> Instructions to follow
Repeat the records exactly, with one exception: no images.
** Opening Provided records block **
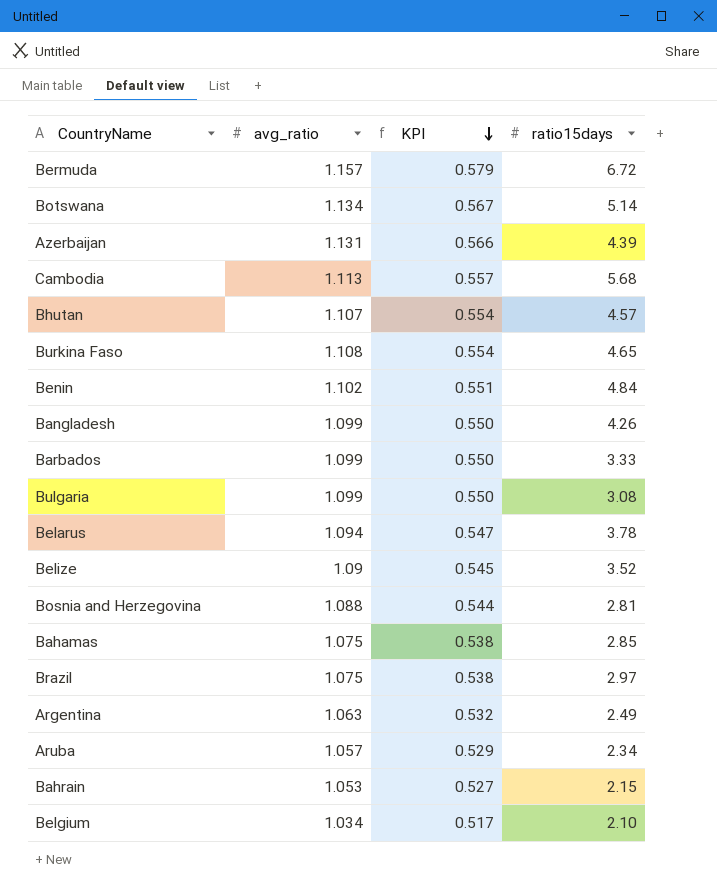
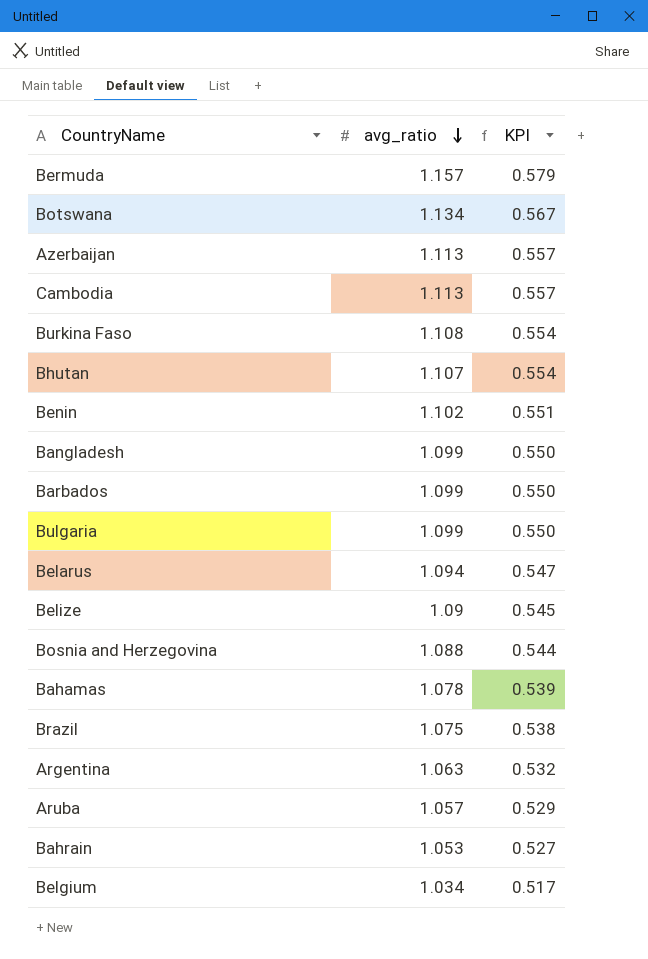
row order: KPI descending -> avg_ratio descending
column ratio15days | position: 4 -> none
Azerbaijan | avg_ratio: 1.131 -> 1.113
Azerbaijan | KPI: 0.566 -> 0.557
Bahamas | avg_ratio: 1.075 -> 1.078
Bahamas | KPI: 0.538 -> 0.539

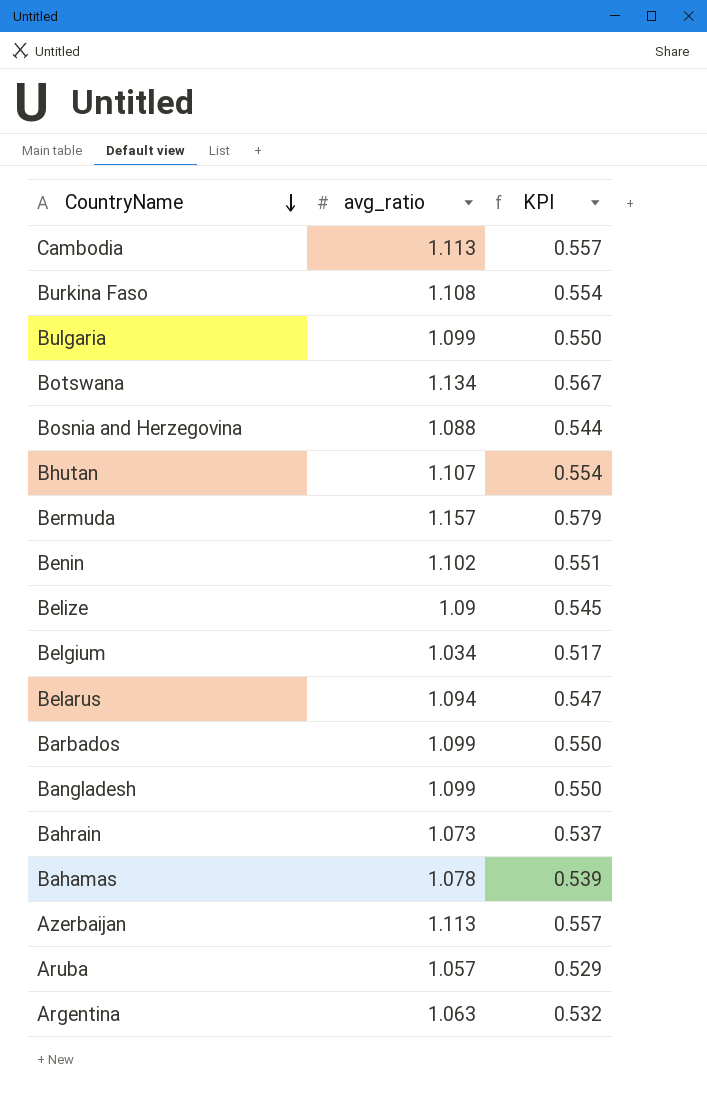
row order: avg_ratio descending -> CountryName descending
row Brazil: 1.075 | 0.538 -> none
Bahrain | avg_ratio: 1.053 -> 1.073
Bahrain | KPI: 0.527 -> 0.537

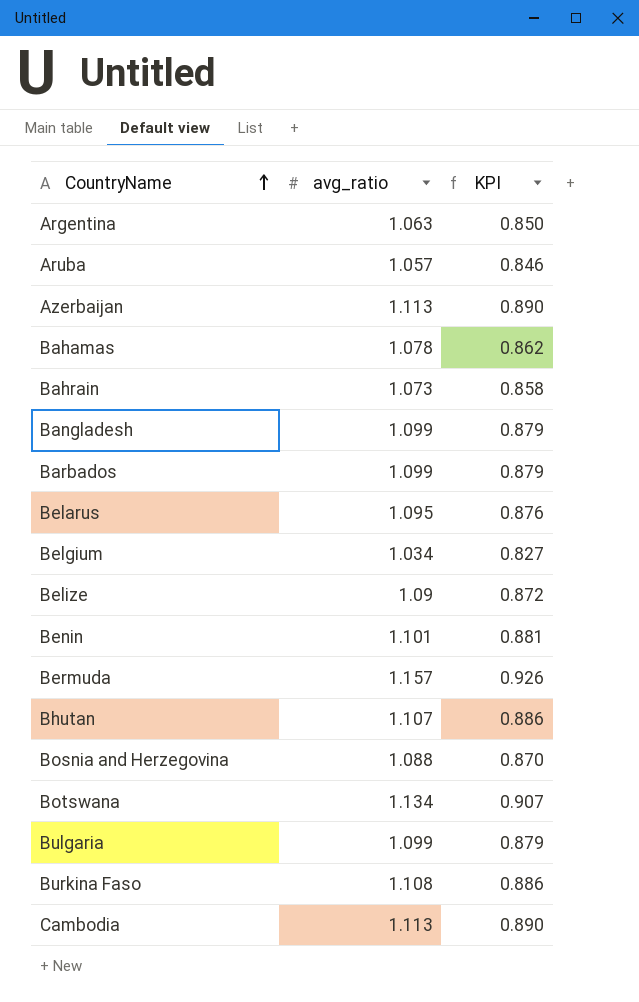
row order: CountryName descending -> CountryName ascending
column KPI | formula: [avg_ratio] * 0.5 -> [avg_ratio] * 0.8
Belarus | avg_ratio: 1.094 -> 1.095
Benin | avg_ratio: 1.102 -> 1.101

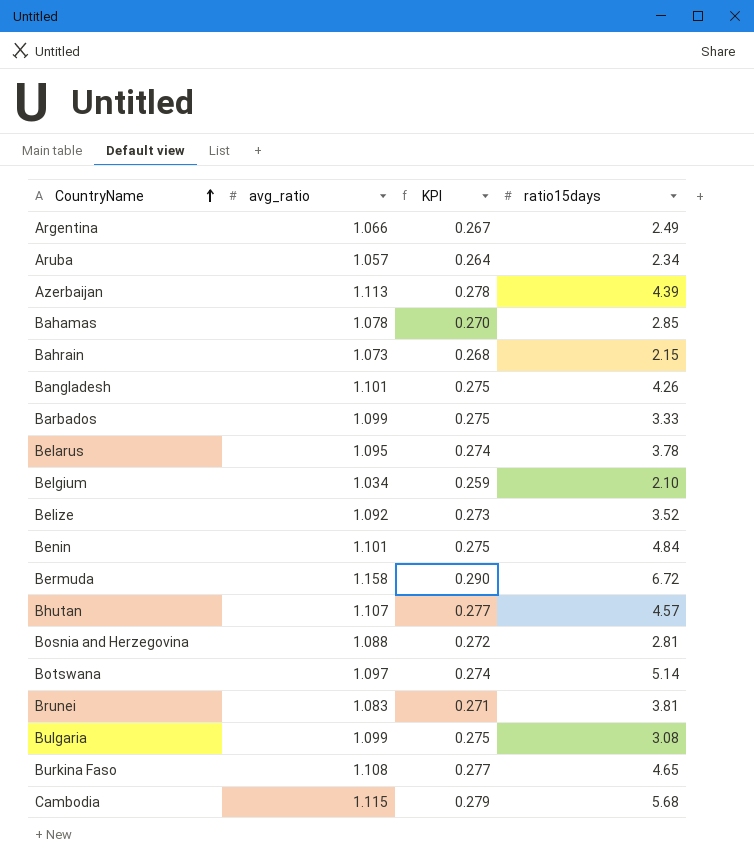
column KPI | formula: [avg_ratio] * 0.8 -> [avg_ratio] * 0.25
column ratio15days | position: none -> 4
Argentina | avg_ratio: 1.063 -> 1.066
Bangladesh | avg_ratio: 1.099 -> 1.101
Belize | avg_ratio: 1.09 -> 1.092
Bermuda | avg_ratio: 1.157 -> 1.158
Botswana | avg_ratio: 1.134 -> 1.097
row Brunei: none -> 1.083 | 0.271 | 3.81
Cambodia | avg_ratio: 1.113 -> 1.115

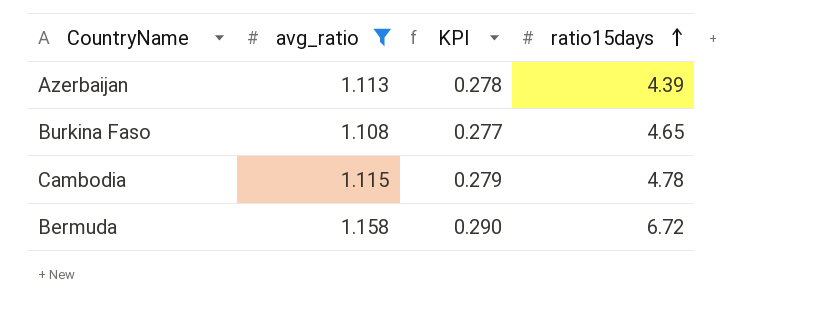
filter: none -> avg_ratio >= 1.108
row order: CountryName ascending -> ratio15days ascending
Cambodia | ratio15days: 5.68 -> 4.78

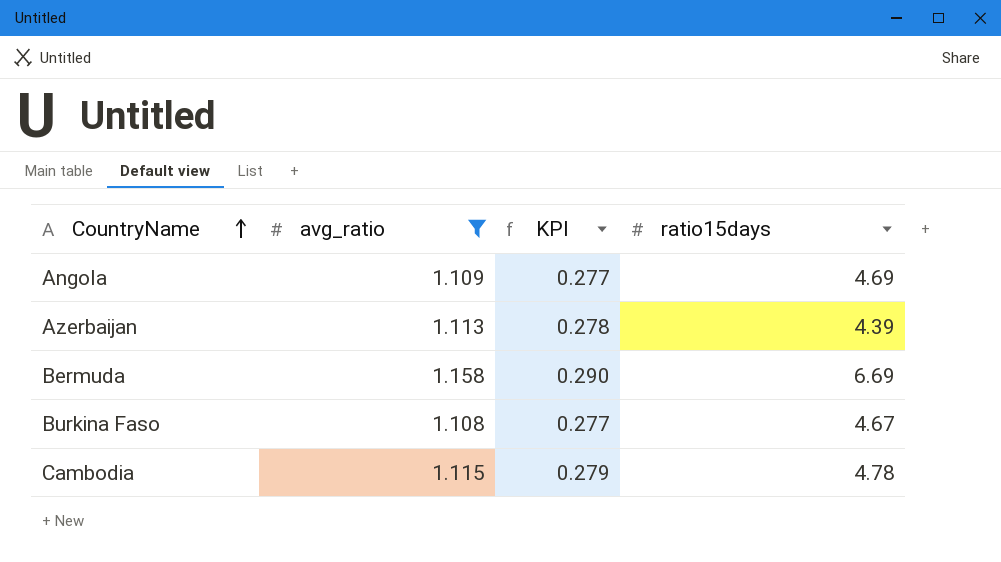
row order: ratio15days ascending -> CountryName ascending
row Angola: none -> 1.109 | 0.277 | 4.69
Bermuda | ratio15days: 6.72 -> 6.69
Burkina Faso | ratio15days: 4.65 -> 4.67

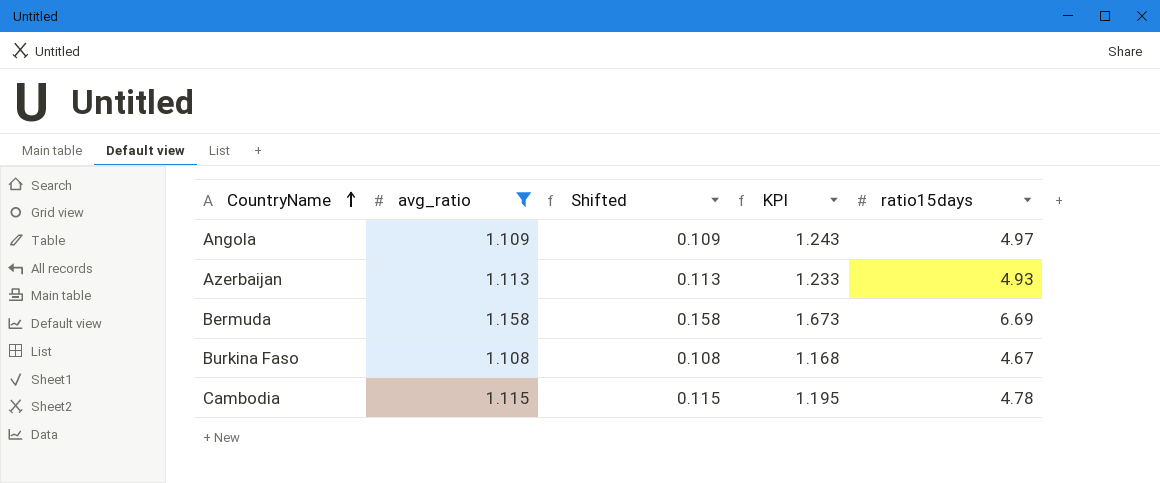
column Shifted | formula: none -> [avg_ratio] - 1
column KPI | formula: [avg_ratio] * 0.25 -> [ratio15days] * 0.25
Angola | ratio15days: 4.69 -> 4.97
Azerbaijan | ratio15days: 4.39 -> 4.93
** Closing Provided records block **
> Task result
row order: KPI descending -> avg_ratio descending
column ratio15days | position: 4 -> none
Azerbaijan | avg_ratio: 1.131 -> 1.113
Azerbaijan | KPI: 0.566 -> 0.557
Bahamas | avg_ratio: 1.075 -> 1.078
Bahamas | KPI: 0.538 -> 0.539

row order: avg_ratio descending -> CountryName descending
row Brazil: 1.075 | 0.538 -> none
Bahrain | avg_ratio: 1.053 -> 1.073
Bahrain | KPI: 0.527 -> 0.537

row order: CountryName descending -> CountryName ascending
column KPI | formula: [avg_ratio] * 0.5 -> [avg_ratio] * 0.8
Belarus | avg_ratio: 1.094 -> 1.095
Benin | avg_ratio: 1.102 -> 1.101

column KPI | formula: [avg_ratio] * 0.8 -> [avg_ratio] * 0.25
column ratio15days | position: none -> 4
Argentina | avg_ratio: 1.063 -> 1.066
Bangladesh | avg_ratio: 1.099 -> 1.101
Belize | avg_ratio: 1.09 -> 1.092
Bermuda | avg_ratio: 1.157 -> 1.158
Botswana | avg_ratio: 1.134 -> 1.097
row Brunei: none -> 1.083 | 0.271 | 3.81
Cambodia | avg_ratio: 1.113 -> 1.115

filter: none -> avg_ratio >= 1.108
row order: CountryName ascending -> ratio15days ascending
Cambodia | ratio15days: 5.68 -> 4.78

row order: ratio15days ascending -> CountryName ascending
row Angola: none -> 1.109 | 0.277 | 4.69
Bermuda | ratio15days: 6.72 -> 6.69
Burkina Faso | ratio15days: 4.65 -> 4.67

column Shifted | formula: none -> [avg_ratio] - 1
column KPI | formula: [avg_ratio] * 0.25 -> [ratio15days] * 0.25
Angola | ratio15days: 4.69 -> 4.97
Azerbaijan | ratio15days: 4.39 -> 4.93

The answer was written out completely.